▶ _Requirement_
Give the data again in full, without pictures.

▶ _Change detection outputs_
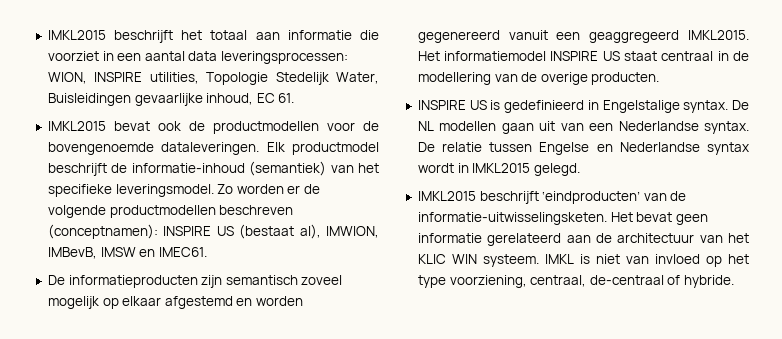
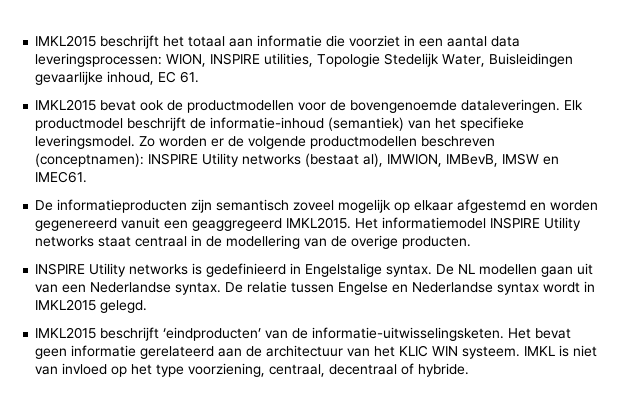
- Zo worden er de volgende productmodellen beschreven (conceptnamen): INSPIRE US (bestaat al), IMWION, IMBevB, IMSW en IMEC61.
+ Zo worden er de volgende productmodellen beschreven (conceptnamen): INSPIRE Utility networks (bestaat al), IMWION, IMBevB, IMSW en IMEC61.
- Het informatiemodel INSPIRE US staat centraal in de modellering van de overige producten.
+ Het informatiemodel INSPIRE Utility networks staat centraal in de modellering van de overige producten.
- INSPIRE US is gedefinieerd in Engelstalige syntax.
+ INSPIRE Utility networks is gedefinieerd in Engelstalige syntax.
- IMKL is niet van invloed op het type voorziening, centraal, de-centraal of hybride.
+ IMKL is niet van invloed op het type voorziening, centraal, decentraal of hybride.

▶ _Final answer_
- Zo worden er de volgende productmodellen beschreven (conceptnamen): INSPIRE US (bestaat al), IMWION, IMBevB, IMSW en IMEC61.
+ Zo worden er de volgende productmodellen beschreven (conceptnamen): INSPIRE Utility networks (bestaat al), IMWION, IMBevB, IMSW en IMEC61.
- Het informatiemodel INSPIRE US staat centraal in de modellering van de overige producten.
+ Het informatiemodel INSPIRE Utility networks staat centraal in de modellering van de overige producten.
- INSPIRE US is gedefinieerd in Engelstalige syntax.
+ INSPIRE Utility networks is gedefinieerd in Engelstalige syntax.
- IMKL is niet van invloed op het type voorziening, centraal, de-centraal of hybride.
+ IMKL is niet van invloed op het type voorziening, centraal, decentraal of hybride.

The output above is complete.